2項 処分の取消しの訴えの提起があつた場合において,処分,処分の執行又は手続の続行により生ずる重大な損害を避けるため緊急の必要があるときは,裁判所は,申立てにより,決定をもつて,処分の効力,処分の執行又は手続の続行の全部又は一部の停止(以下「執行停止」という。)をすることができる。ただし,処分の効力の停止は,処分の執行又は手続の続行の停止によつて目的を達することができる場合には,することができない。
3項 裁判所は,前項に規定する重大な損害を生ずるか否かを判断するに当たつては,損害の回復の困難の程度を考慮するものとし,損害の性質及び程度並びに処分の内容及び性質をも勘案するものとする。
4項 執行停止は,公共の福祉に重大な影響を及ぼすおそれがあるとき,又は本案について理由がないとみえるときは,することができない。
5項 第二項の決定は,疎明に基づいてする。
6項 第二項の決定は,口頭弁論を経ないですることができる。ただし,あらかじめ,当事者の意見をきかなければならない。

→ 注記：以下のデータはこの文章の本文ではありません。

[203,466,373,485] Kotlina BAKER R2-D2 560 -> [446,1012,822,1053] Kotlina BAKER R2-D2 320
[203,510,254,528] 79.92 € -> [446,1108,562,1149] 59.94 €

7項 第二項の申立てに対する決定に対しては,即時抗告をすることができる。
8項 第二項の決定に対する即時抗告は,その決定の執行を停止する効力を有しない。
30条(裁量処分の取消し)
行政庁の裁量処分については,裁量権の範囲をこえ又はその濫用があつた場合に限り,裁判所は,その処分を取り消すことができる。

柔道整復師法
第4条(欠格事由)
次の各号のいずれかに該当する者には,免許を与えないことがある。
1号 心身の障害により柔道整復師の業務を適正に行うことができない者として厚生労働省令で定めるもの
2号 麻薬,大麻又はあへんの中毒者
3号 罰金以上の刑に処せられた者
4号 前号に該当する者を除くほか,柔道整復の業務に関し犯罪又は不正の行為があつた者
第8条(免許の取消し等)
1項 柔道整復師が,第4条各号のいずれかに該当するに至つたときは,厚生労働大臣は,その免許を取り消し,又は期間を定めてその業務の停止を命ずることができる。
2項 前項の規定により免許を取り消された者であつても,その者がその取消しの理由となつた事項に該当しなくなつたとき,その他その後の事情により再び免許を与えることが適当であると認められるに至つたときは,再免許を与えることができる。